Home
The Department of Biomedicine

BBB "extra" seminar: Carol MacKintosh

A 14-3-3 regulated signalling network linking diabetes and Alzheimer's disease

Main content

Monday, December 17, 14.30 - NB! Day

Carol MacKintosh
Division of Cell and Developmental Biology, School of Life Sciences, University of Dundee, Scotland, UK

Why people with diabetes have an increased risk of cognitive decline and Alzheimer’s disease is unknown. We were therefore intrigued to discover that many brain proteins undergo phosphorylation when mice are deprived of food, and are co-ordinately dephosphorylated within minutes when insulin levels in the blood are restored to normal post-prandial concentrations, irrespective of glycaemic level. The regulated brain proteins include proteins that regulate neuronal cell morphology and synaptic function, including proteins implicated in Alzheimer’s disease and in regulating the need to sleep.
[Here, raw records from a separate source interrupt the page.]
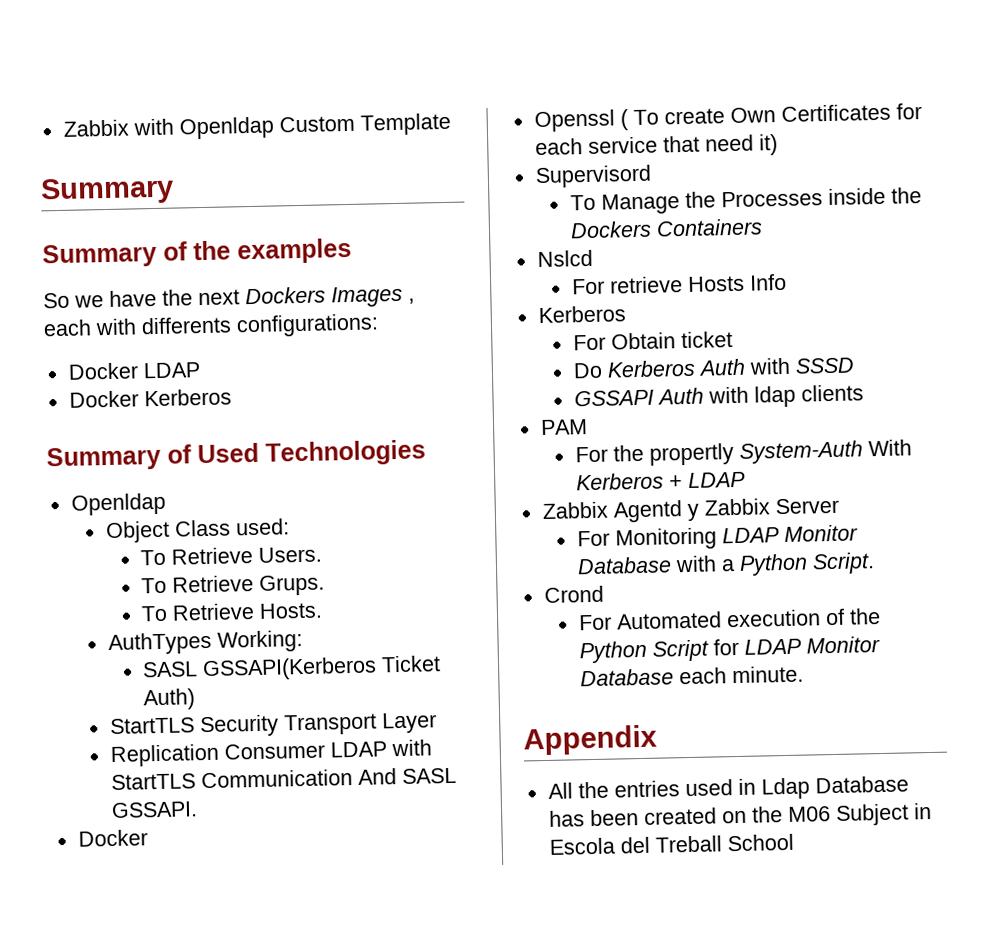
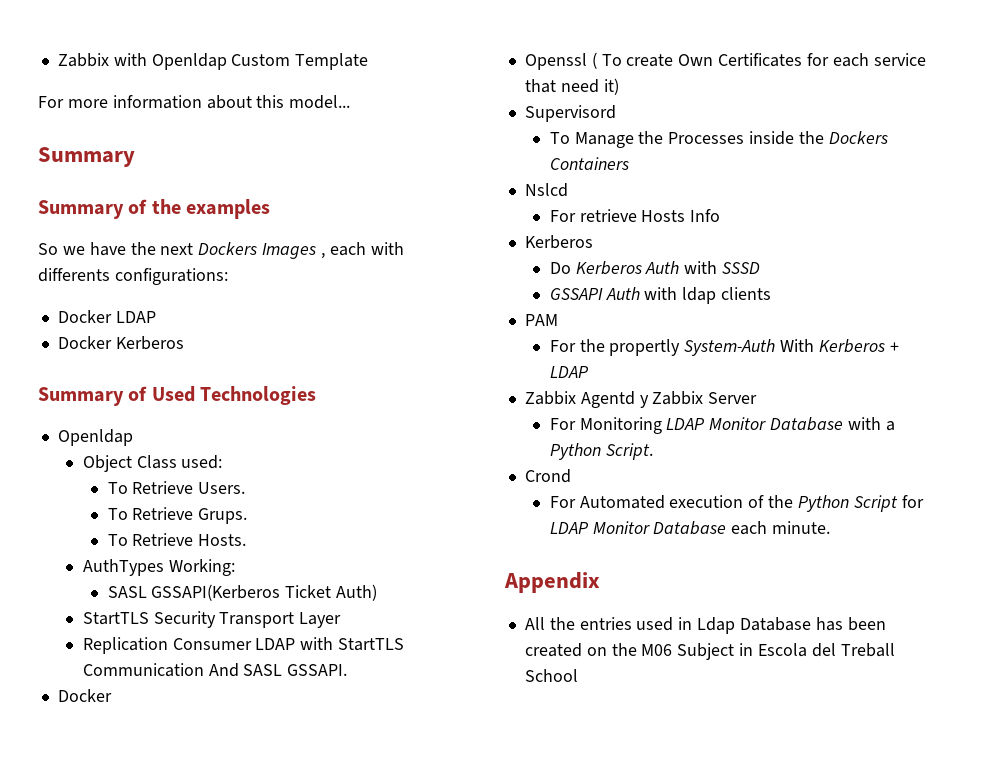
(451, 124) none -> [38,95,351,109] // For more information about this model...
[572,331,733,351] // For Obtain ticket -> (593, 242) none

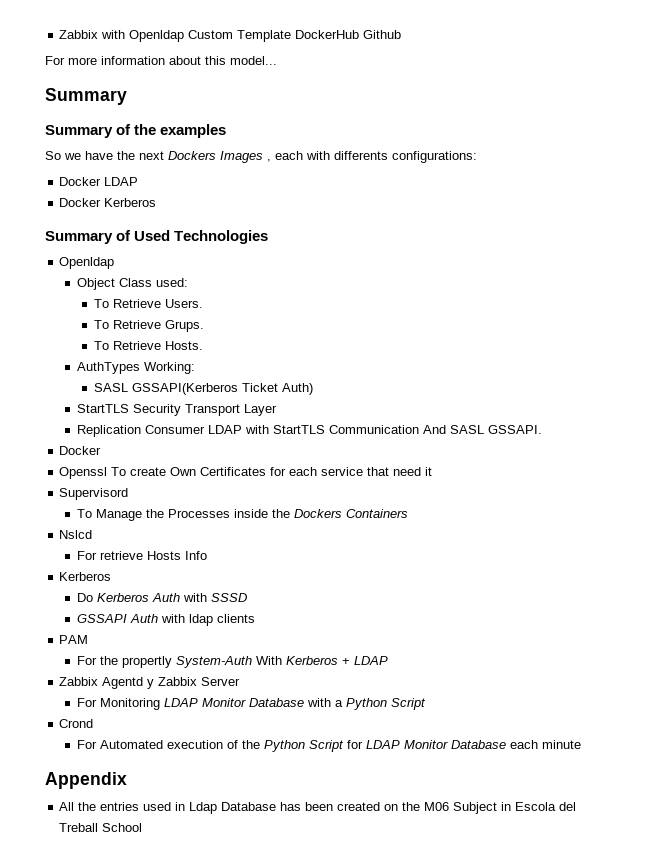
(369, 61) none -> [295,30,402,39] DockerHub Github
[591,52,597,69] ( -> (108, 473) none
[603,78,619,95] it) -> [425,467,433,476] it
[605,443,653,460] Script. -> [390,698,426,710] Script
[772,521,831,534] minute. -> [541,740,581,749] minute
We have developed a powerful new way to identify and study many of these insulin-sensitive brain phosphoproteins by demonstrating that they can be captured specifically by 14-3-3 proteins during food deprivation. The talk will outline how studies of two of the regulated brain proteins reveal novel reversible chains of events linking peripheral insulin to regulation of cytoskeletal remodelling and regulation of tau phosphorylation in the brain. Dysregulations of the molecular network we have uncovered may help explain links between diabetes, Alzheimer’s disease and sleep disorders.